[WORK REQUIRED] Exactly the lines from the one containing "shipping: 62.50 -> 34.59" through the one containing "shipping: 0.00 -> 2.10" in the listing below are to be copied, with the pictures left out.

[RAW DATA]
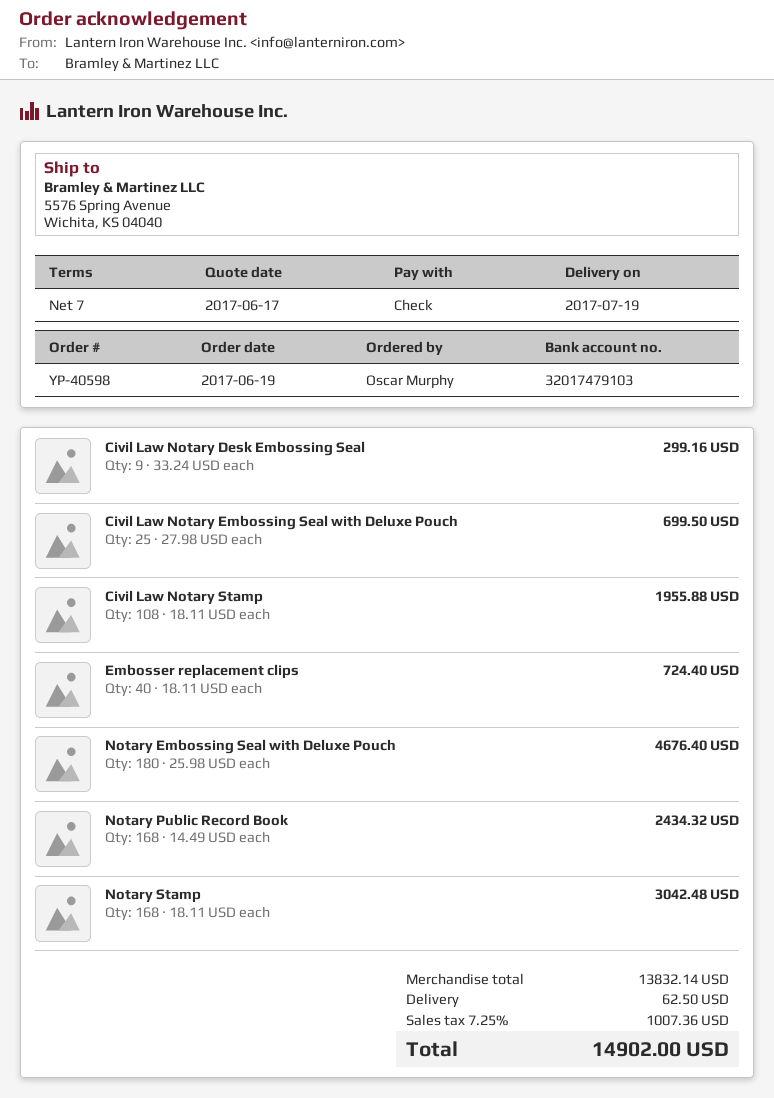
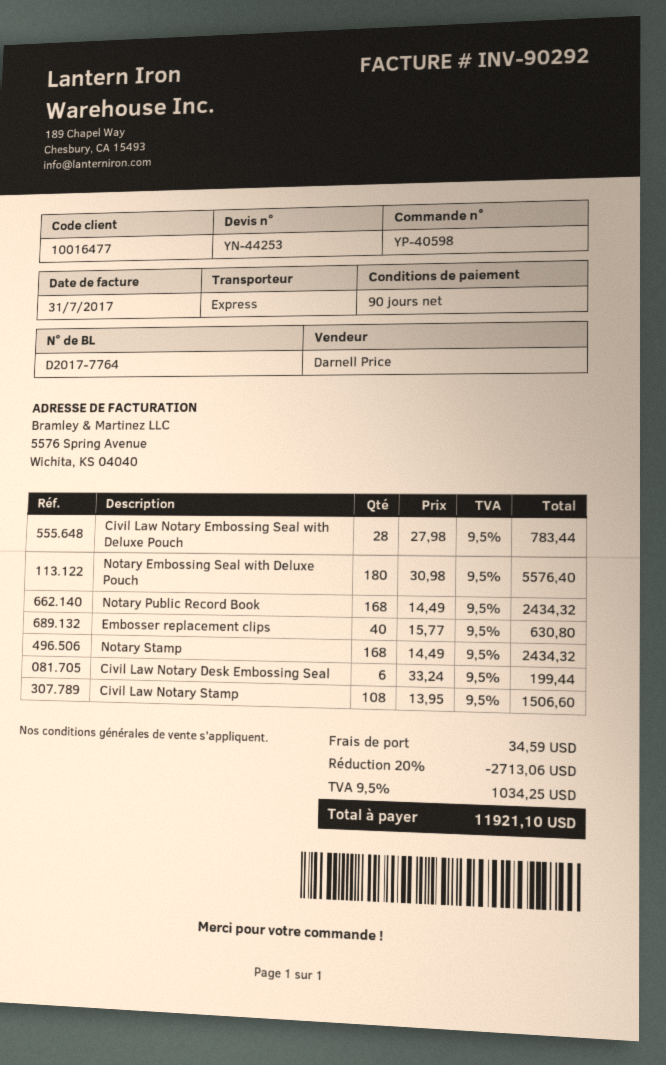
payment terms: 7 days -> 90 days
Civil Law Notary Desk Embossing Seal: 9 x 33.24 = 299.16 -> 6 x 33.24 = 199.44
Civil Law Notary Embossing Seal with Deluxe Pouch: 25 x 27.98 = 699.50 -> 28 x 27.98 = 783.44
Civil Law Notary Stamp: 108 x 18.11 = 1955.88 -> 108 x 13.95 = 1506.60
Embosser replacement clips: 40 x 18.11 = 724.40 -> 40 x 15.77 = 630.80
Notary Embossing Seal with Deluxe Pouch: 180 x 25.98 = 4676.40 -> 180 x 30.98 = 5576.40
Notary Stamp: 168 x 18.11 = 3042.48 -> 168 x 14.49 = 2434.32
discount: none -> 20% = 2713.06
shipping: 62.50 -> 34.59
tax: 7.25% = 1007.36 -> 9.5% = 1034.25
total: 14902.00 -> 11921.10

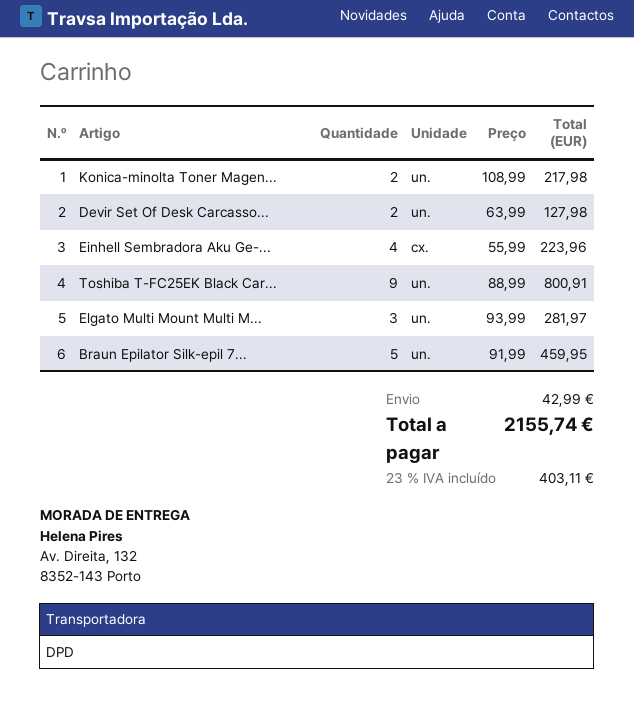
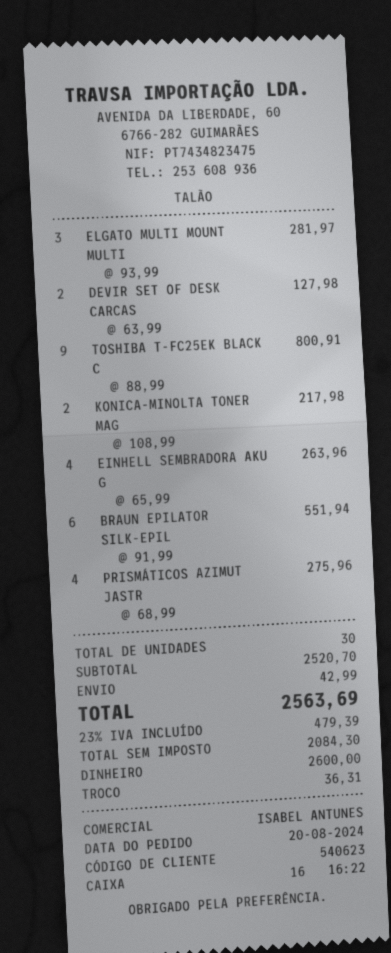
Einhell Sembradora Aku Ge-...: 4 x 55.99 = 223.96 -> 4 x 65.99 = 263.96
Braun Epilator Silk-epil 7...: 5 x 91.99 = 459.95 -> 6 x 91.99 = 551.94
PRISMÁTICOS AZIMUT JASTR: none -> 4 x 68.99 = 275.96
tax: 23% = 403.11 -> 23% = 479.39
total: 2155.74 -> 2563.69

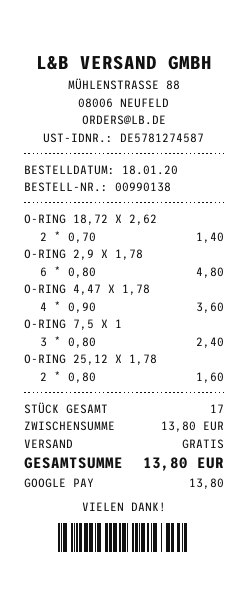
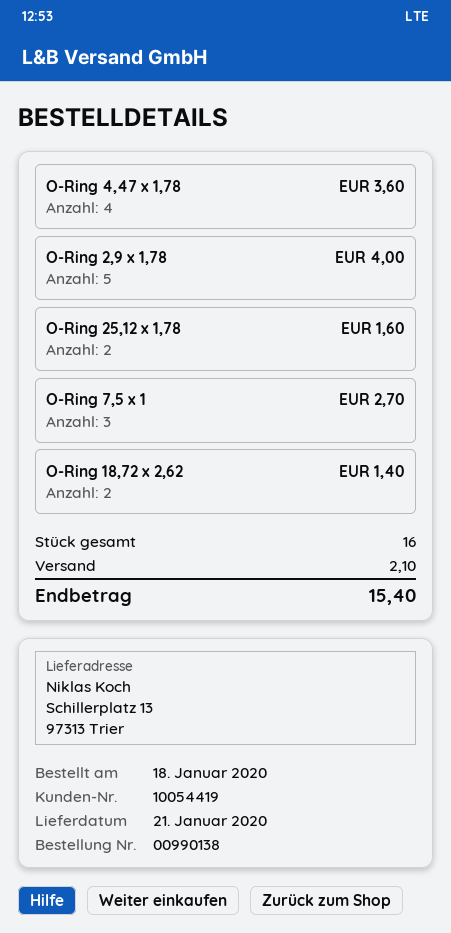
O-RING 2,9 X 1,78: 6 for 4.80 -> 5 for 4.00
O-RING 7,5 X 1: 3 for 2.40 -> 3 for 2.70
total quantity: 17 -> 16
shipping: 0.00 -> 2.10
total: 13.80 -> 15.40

[FINISHED TASK]
shipping: 62.50 -> 34.59
tax: 7.25% = 1007.36 -> 9.5% = 1034.25
total: 14902.00 -> 11921.10

Einhell Sembradora Aku Ge-...: 4 x 55.99 = 223.96 -> 4 x 65.99 = 263.96
Braun Epilator Silk-epil 7...: 5 x 91.99 = 459.95 -> 6 x 91.99 = 551.94
PRISMÁTICOS AZIMUT JASTR: none -> 4 x 68.99 = 275.96
tax: 23% = 403.11 -> 23% = 479.39
total: 2155.74 -> 2563.69

O-RING 2,9 X 1,78: 6 for 4.80 -> 5 for 4.00
O-RING 7,5 X 1: 3 for 2.40 -> 3 for 2.70
total quantity: 17 -> 16
shipping: 0.00 -> 2.10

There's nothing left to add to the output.